# Skarsniks night goblin horde(forge world night gobbo sharman+collosus squig finished)



## kickboxerdog (Jun 2, 2011)

soo im a massive fan of skarsnik and wanted a night gobbo force to game with this is my force how i just got it and will be working on this over the coming months .

ok what i ahve

skarsnik 
forge world night gobbo bsb 
3 sharmans inc the forge world one
3 night gobbo warbosses inc the forge world one on a giant squig

94 night goblins with spears- c,s,m and netters
50 night goblins with spears, c,m,s and netters
40 night goblins hand weapons , c m,s and netters

20 nigh goblins with bows, c,s,m 
20 nigh goblins with bows, c,s,m 
20 nigh goblins with bows, c,s,m 

10 squig hoppers

squig heard inc 12 squigs and 6 handlers

3 trolls
6 river trolls
1 stone troll
9 fanatics throughout the army so far

forge world colossus squig
forge world curs'd ettin

i really wanna added 5 more stone trolls and 3 normal trolls and also increase the size of my squig herd , ive no idea what points value this force comes to yet lol

*
*


----------



## Charandris (Nov 27, 2012)

I love all the models you have listed, so will be good to see what theyre all gunna look like painted! The ettin is an interesting choice, a bit chaotic. Might we see a bit of conversion work to help tie him into the rest of the force?


----------



## kickboxerdog (Jun 2, 2011)

Charandris said:


> I love all the models you have listed, so will be good to see what they're all gunna look like painted! The ettin is an interesting choice, a bit chaotic. Might we see a bit of conversion work to help tie him into the rest of the force?

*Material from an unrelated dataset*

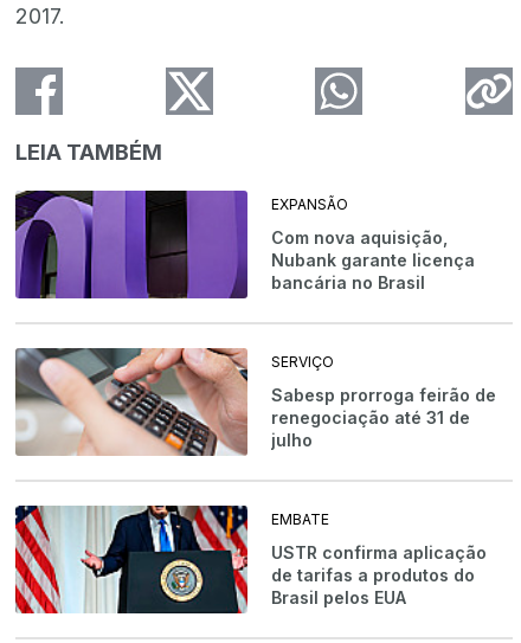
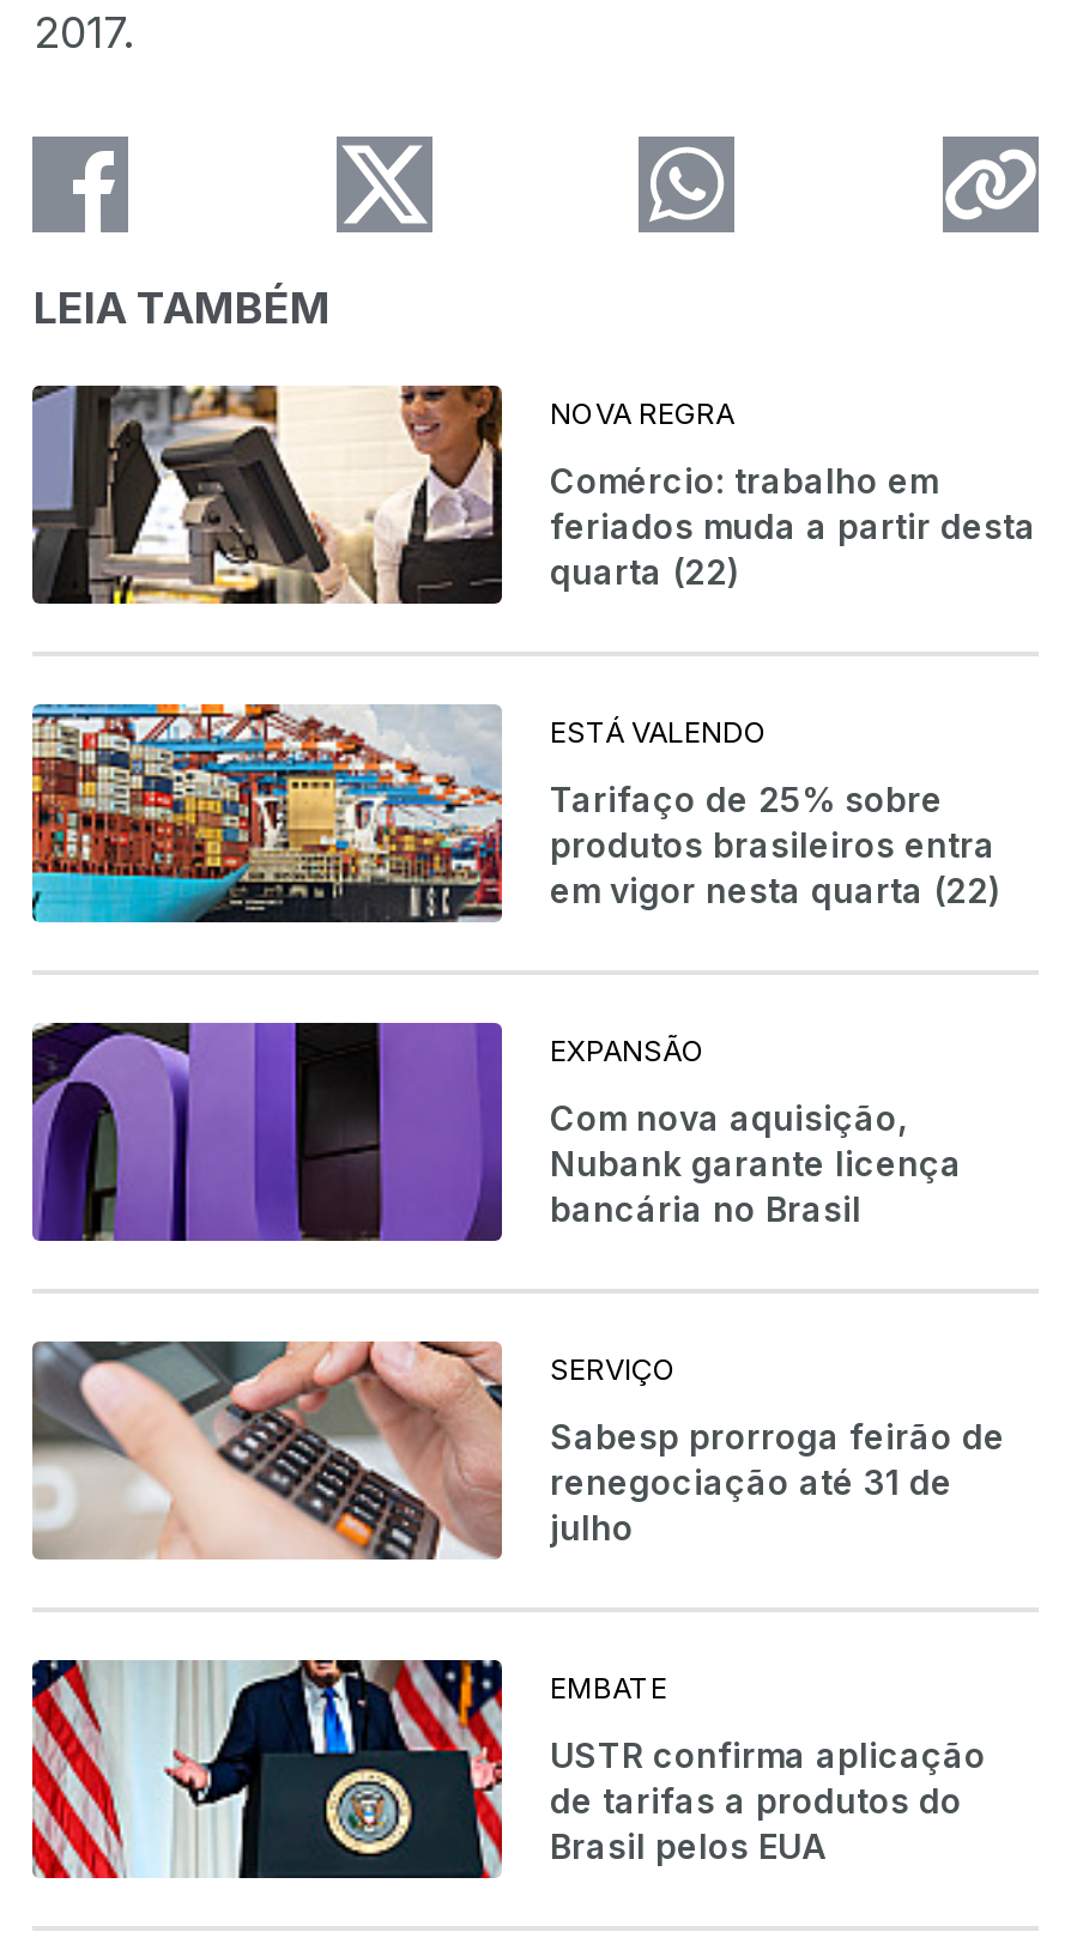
none -> [30,383,1036,606] [image] | NOVA REGRA | Comércio: trabalho em | feriados muda a partir desta | quarta (22)
none -> [30,702,1000,925] [image] | ESTÁ VALENDO | Tarifaço de 25% sobre | produtos brasileiros entra | em vigor nesta quarta (22)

yeah i thought that but i came up with a cunning back story lol basiclly in a nut shell the ettins( my giant ) mother was a captive of a very creative night gobbo sharman who liked to experiment with different fungus brews and magic mushrooms and used the giants mother as a test subject , the by product on this was a deformed baby that grew up with the night goblins and lives with them , its addicted to the mushrooms that naturally grow in there domain( on the model he has a chaos rock but i replaced it with a mushroom.


----------



## kickboxerdog (Jun 2, 2011)




----------



## Charandris (Nov 27, 2012)

Really am keen to see some ofh tese finisjed now...


----------



## Saulot (May 25, 2011)

Ooooooh! Fancy new Forge World minis!! I love the Colossal Squig and the NG Warboss on Giant Squig! I was thinking of using these guys for my army as well (with the former as my count-as giant). Keeping a close eye on this plog!


----------



## kickboxerdog (Jun 2, 2011)

*collosus squig finished*

so the armys almost all primed and ready to get started on ive decided to paint it in 500pts blocks as ive joined a campaign that starts at 500 pts and goes up 500pts at reaching certain mile stones, so my campaign army is decided thanks to some advice on this forum here it is 


night goblin big boss - light Armour, shield , short bow
night goblin sharman lvl 2
40 night goblins-short bows, standard 2 x fanatics
20 night goblins- short bows 1 x fanatic
squig herd- 12 squigs, 6 herders

so this is my start force im starting on this week, but i couldnt resist painting my new fw model lol here he is i done him in traditional squig colours as i like them and think it really stands out against the black and green of night gobbos.


























all comments welcome


----------



## kickboxerdog (Jun 2, 2011)

has there been any talk when the next warhammer forge book is out battle for skull pass or sumit like that i saw they released the dwarf command for pre order today


----------



## kickboxerdog (Jun 2, 2011)

*night goblin sharman*


































just the staff to do now not bad for a few hours work i think

all comments welcome

im hopping the normal troops will start to come along really fast as very basic colour scheme on them


----------